[Web page edit records]

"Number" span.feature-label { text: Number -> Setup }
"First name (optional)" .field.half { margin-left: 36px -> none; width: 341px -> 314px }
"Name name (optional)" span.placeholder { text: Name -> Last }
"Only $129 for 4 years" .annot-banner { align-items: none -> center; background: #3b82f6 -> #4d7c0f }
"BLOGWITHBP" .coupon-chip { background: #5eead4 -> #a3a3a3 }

WHAT YOU WILL DO
Output, and output only, the lines from the one containing "text: Name ->" through the last line of the data above.

SOLUTION TO THIS PROBLEM
"Name name (optional)" span.placeholder { text: Name -> Last }
"Only $129 for 4 years" .annot-banner { align-items: none -> center; background: #3b82f6 -> #4d7c0f }
"BLOGWITHBP" .coupon-chip { background: #5eead4 -> #a3a3a3 }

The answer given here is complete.